Nicolas Henin, Pierre Torres, Edouard Elias and Didier Francois smiled at a crowd of journalists, some of them colleagues, after descending from a military helicopter at the Villacoublay air base southwest of Paris.
"It's a great joy and an immense relief, obviously, to be free. Under the sky, which we haven't seen for a long time, to breathe the fresh air, walk freely," veteran reporter Francois, from radio station Europe 1, said in an impromptu speech at the side of his fellow ex-hostages and Hollande.

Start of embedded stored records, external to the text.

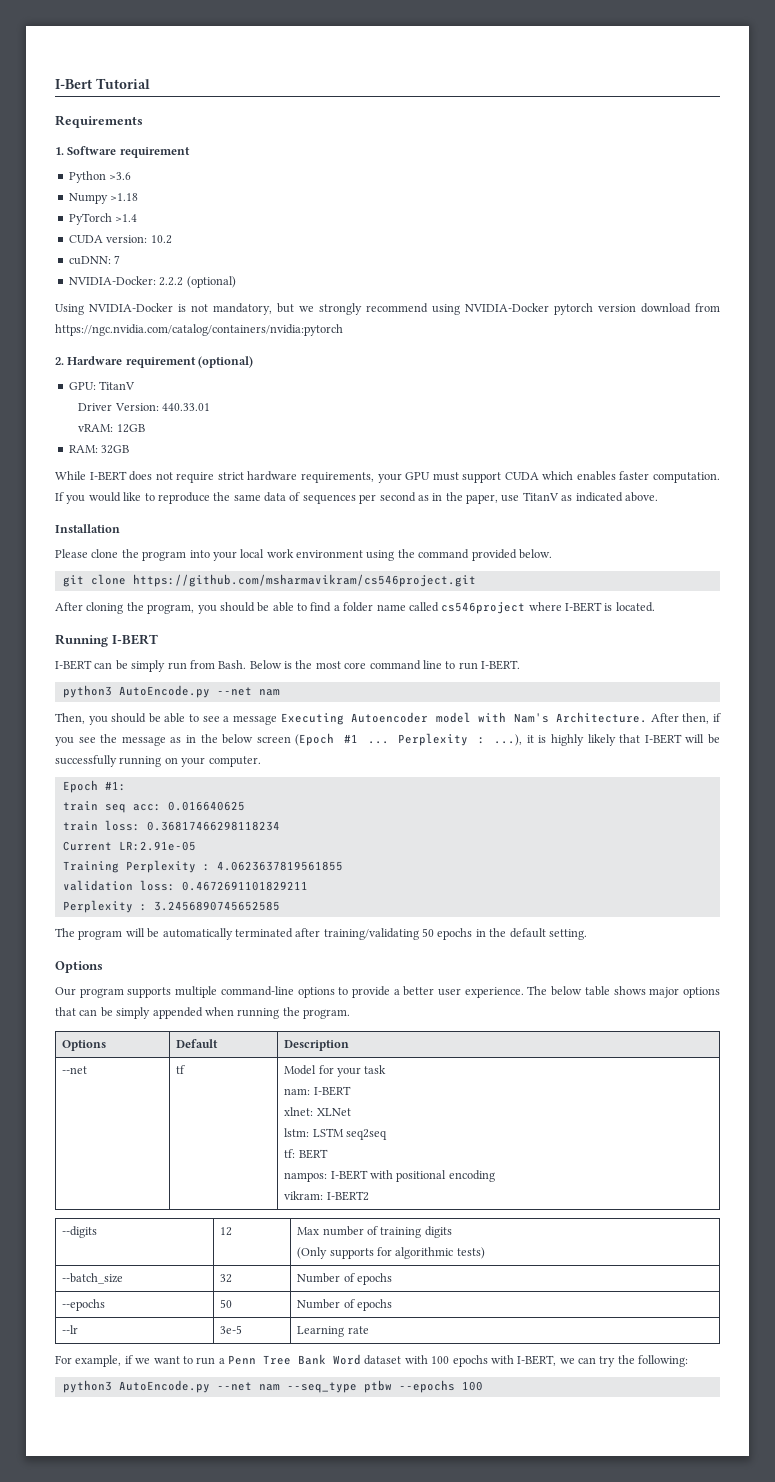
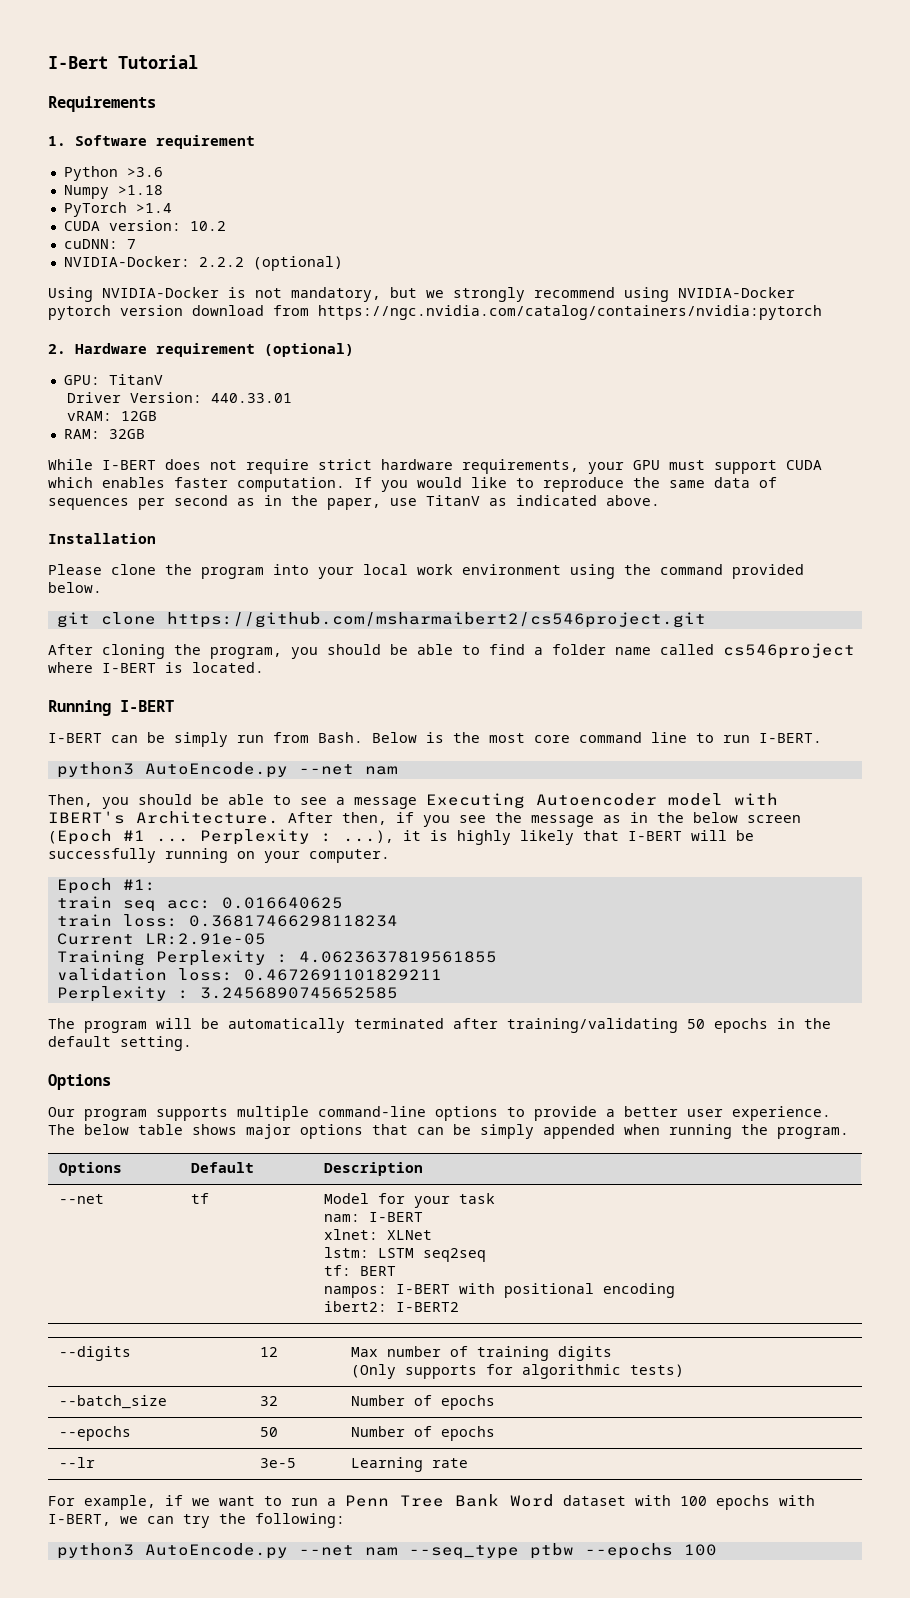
- git clone https://github.com/msharmavikram/cs546project.git
+ git clone https://github.com/msharmaibert2/cs546project.git
- Then, you should be able to see a message Executing Autoencoder model with Nam's Architecture.
+ Then, you should be able to see a message Executing Autoencoder model with IBERT's Architecture.
  --net | tf | Model for your task
  nam: I-BERT
  xlnet: XLNet
  lstm: LSTM seq2seq
  tf: BERT
  nampos: I-BERT with positional encoding
- vikram: I-BERT2
+ ibert2: I-BERT2

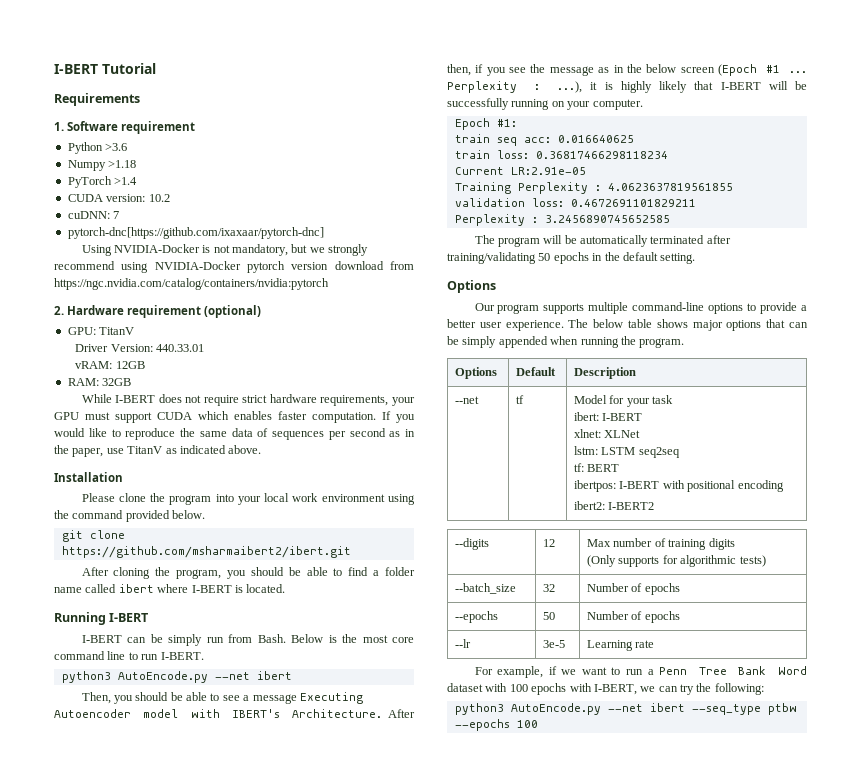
- I-Bert Tutorial
+ I-BERT Tutorial
- NVIDIA-Docker: 2.2.2 (optional)
+ pytorch-dnc[https://github.com/ixaxaar/pytorch-dnc]
- git clone https://github.com/msharmaibert2/cs546project.git
+ git clone https://github.com/msharmaibert2/ibert.git
- After cloning the program, you should be able to find a folder name called cs546project where I-BERT is located.
+ After cloning the program, you should be able to find a folder name called ibert where I-BERT is located.
  Below is the most core command line to run I-BERT.
- python3 AutoEncode.py --net nam
+ python3 AutoEncode.py --net ibert
  --net | tf | Model for your task
- nam: I-BERT
+ ibert: I-BERT
  xlnet: XLNet
  lstm: LSTM seq2seq
  tf: BERT
- nampos: I-BERT with positional encoding
+ ibertpos: I-BERT with positional encoding
- python3 AutoEncode.py --net nam --seq_type ptbw --epochs 100
+ python3 AutoEncode.py --net ibert --seq_type ptbw --epochs 100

French authorities have released no details of the men's liberation, but Turkey's Dogan News Agency first reported that an unknown group transported the journalists blindfolded and with hands bound on Friday night to the southeastern border of Turkey, where they were discovered by Turkish soldiers.
After identifying themselves as journalists, the group was taken to police headquarters in Sanliurfa province and seen by doctors, Turkish authorities said.

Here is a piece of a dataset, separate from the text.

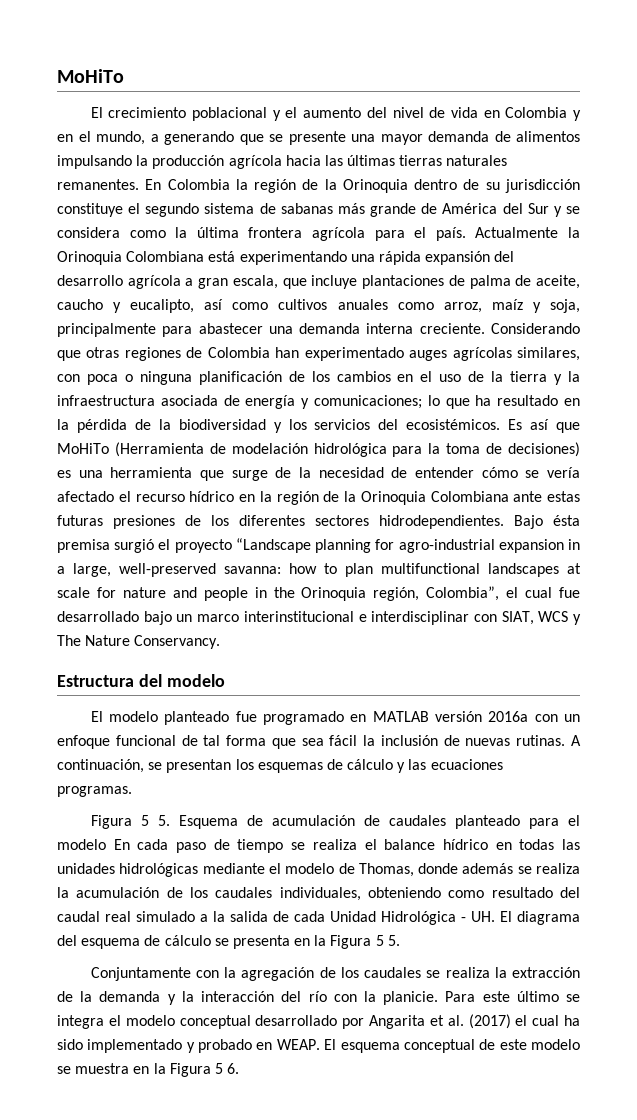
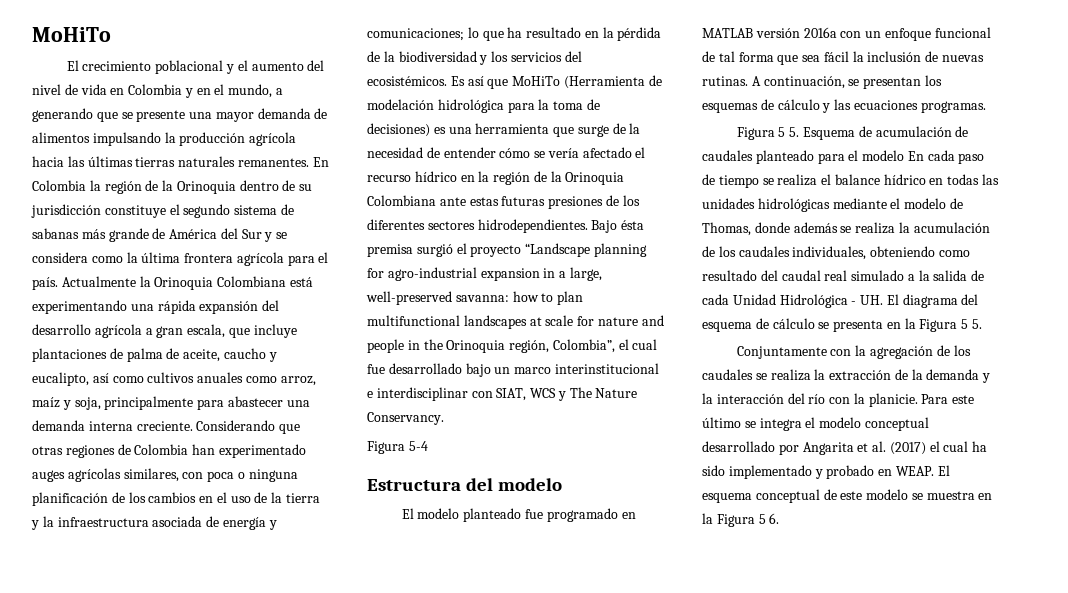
+ Figura 5-4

Francois and his Europe 1 colleague Elias were abducted in early June en route to Aleppo.
Henin, working for Le Point magazine, and Torres, for French-German television channel Arte, were captured later in June, but French authorities did not announce their kidnapping until October.
Last month, two Spanish journalists were freed after being held hostage in Syria since September by the ISIL rebel group.